#### Supplied information:

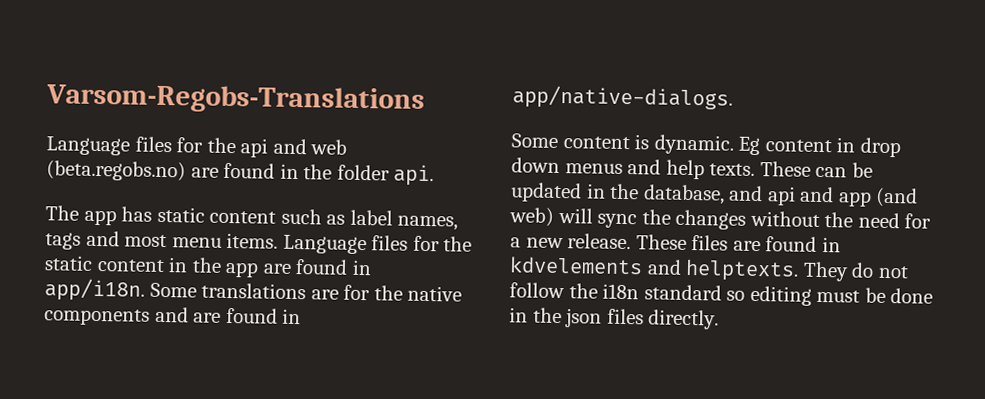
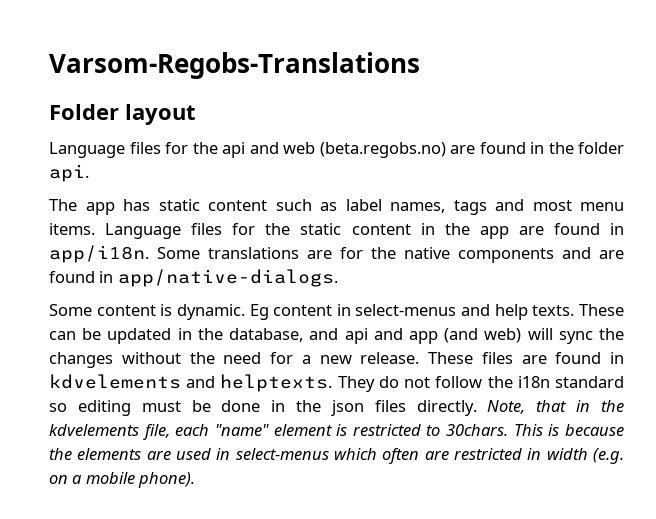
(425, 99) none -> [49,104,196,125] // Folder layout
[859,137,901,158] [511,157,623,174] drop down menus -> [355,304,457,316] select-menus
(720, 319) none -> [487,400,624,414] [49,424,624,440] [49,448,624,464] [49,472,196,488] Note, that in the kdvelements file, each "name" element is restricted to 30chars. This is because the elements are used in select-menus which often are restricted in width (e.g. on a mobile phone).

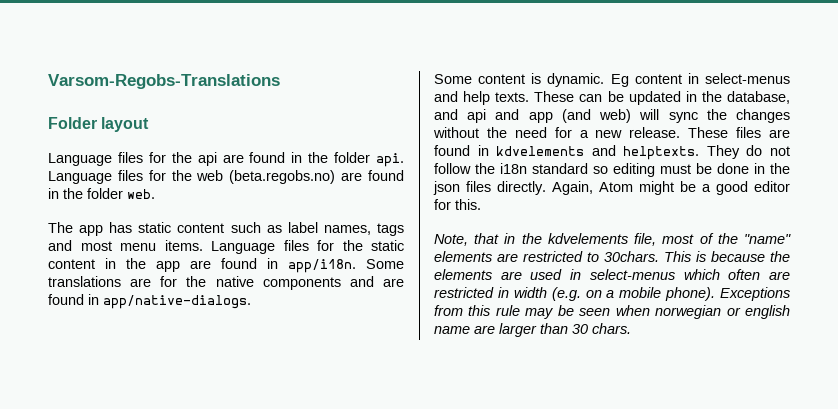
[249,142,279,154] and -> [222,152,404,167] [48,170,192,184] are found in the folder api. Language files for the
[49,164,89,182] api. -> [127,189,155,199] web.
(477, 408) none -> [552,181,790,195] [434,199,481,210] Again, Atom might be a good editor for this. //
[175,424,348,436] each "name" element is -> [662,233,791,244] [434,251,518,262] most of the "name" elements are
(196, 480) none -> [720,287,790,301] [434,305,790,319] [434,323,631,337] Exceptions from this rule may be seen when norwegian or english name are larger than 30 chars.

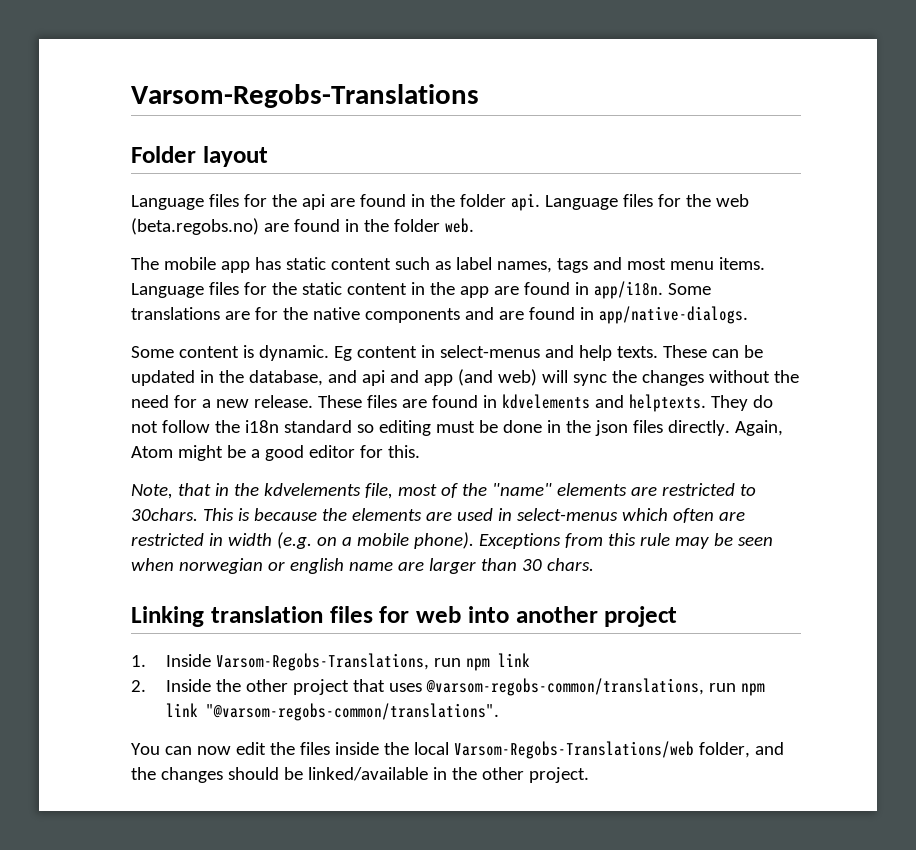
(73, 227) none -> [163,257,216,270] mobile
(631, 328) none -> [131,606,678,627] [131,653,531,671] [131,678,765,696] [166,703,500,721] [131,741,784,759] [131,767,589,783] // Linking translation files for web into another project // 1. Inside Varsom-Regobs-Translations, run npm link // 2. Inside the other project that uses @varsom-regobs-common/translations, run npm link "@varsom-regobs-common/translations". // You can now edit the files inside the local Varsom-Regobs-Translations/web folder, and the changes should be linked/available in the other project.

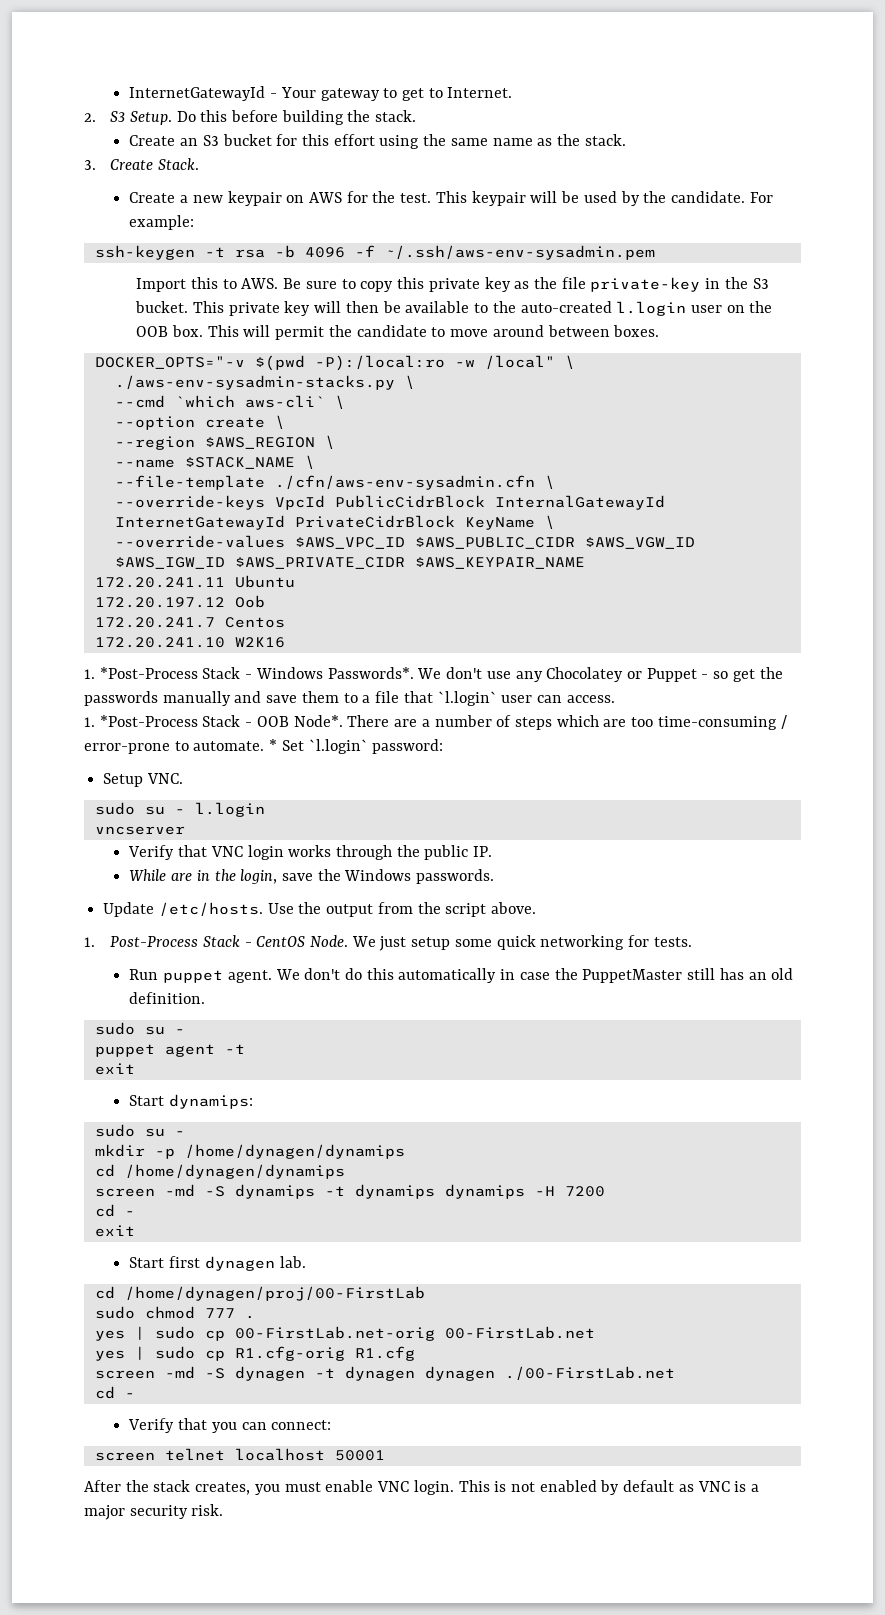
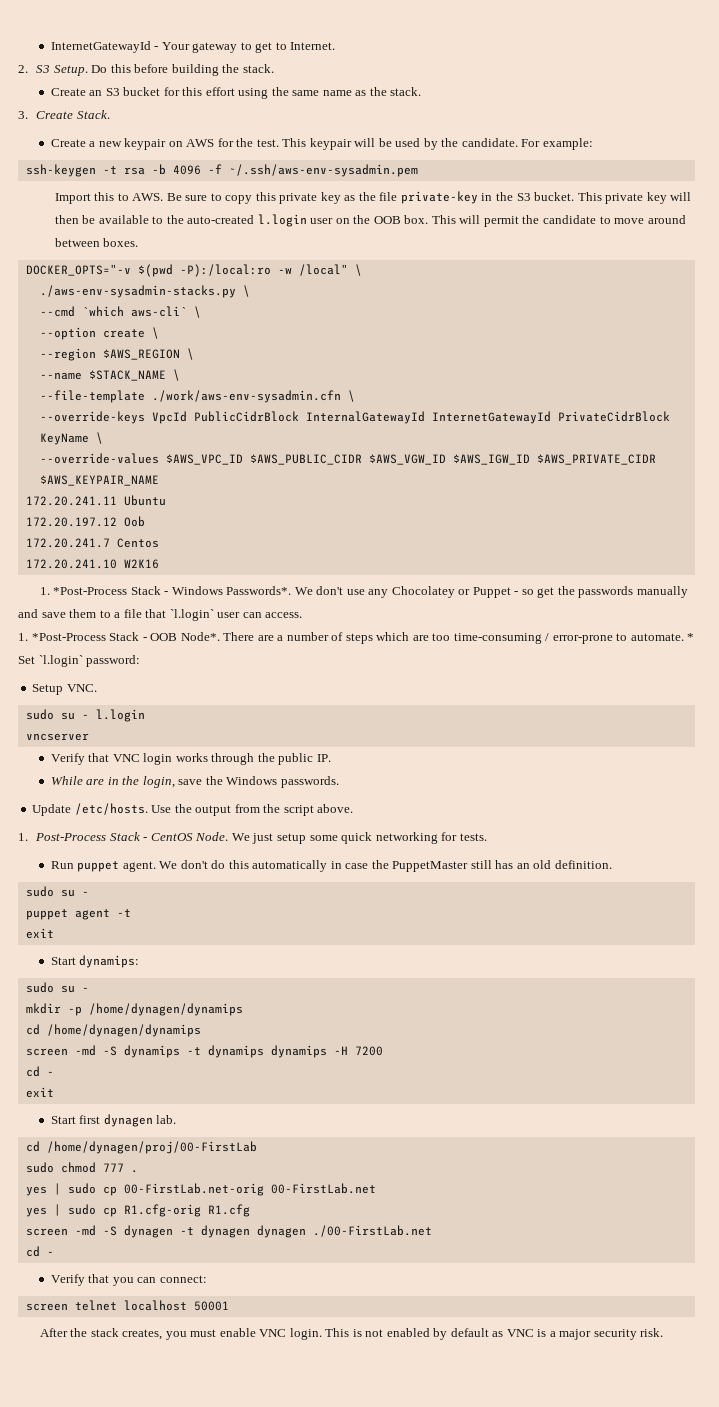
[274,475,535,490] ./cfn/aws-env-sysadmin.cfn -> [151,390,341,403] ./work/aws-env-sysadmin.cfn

#### What you are asked to do:
When you copy the records above, keep every word exact and drop the pictures.

#### Response area:
(425, 99) none -> [49,104,196,125] // Folder layout
[859,137,901,158] [511,157,623,174] drop down menus -> [355,304,457,316] select-menus
(720, 319) none -> [487,400,624,414] [49,424,624,440] [49,448,624,464] [49,472,196,488] Note, that in the kdvelements file, each "name" element is restricted to 30chars. This is because the elements are used in select-menus which often are restricted in width (e.g. on a mobile phone).

[249,142,279,154] and -> [222,152,404,167] [48,170,192,184] are found in the folder api. Language files for the
[49,164,89,182] api. -> [127,189,155,199] web.
(477, 408) none -> [552,181,790,195] [434,199,481,210] Again, Atom might be a good editor for this. //
[175,424,348,436] each "name" element is -> [662,233,791,244] [434,251,518,262] most of the "name" elements are
(196, 480) none -> [720,287,790,301] [434,305,790,319] [434,323,631,337] Exceptions from this rule may be seen when norwegian or english name are larger than 30 chars.

(73, 227) none -> [163,257,216,270] mobile
(631, 328) none -> [131,606,678,627] [131,653,531,671] [131,678,765,696] [166,703,500,721] [131,741,784,759] [131,767,589,783] // Linking translation files for web into another project // 1. Inside Varsom-Regobs-Translations, run npm link // 2. Inside the other project that uses @varsom-regobs-common/translations, run npm link "@varsom-regobs-common/translations". // You can now edit the files inside the local Varsom-Regobs-Translations/web folder, and the changes should be linked/available in the other project.

[274,475,535,490] ./cfn/aws-env-sysadmin.cfn -> [151,390,341,403] ./work/aws-env-sysadmin.cfn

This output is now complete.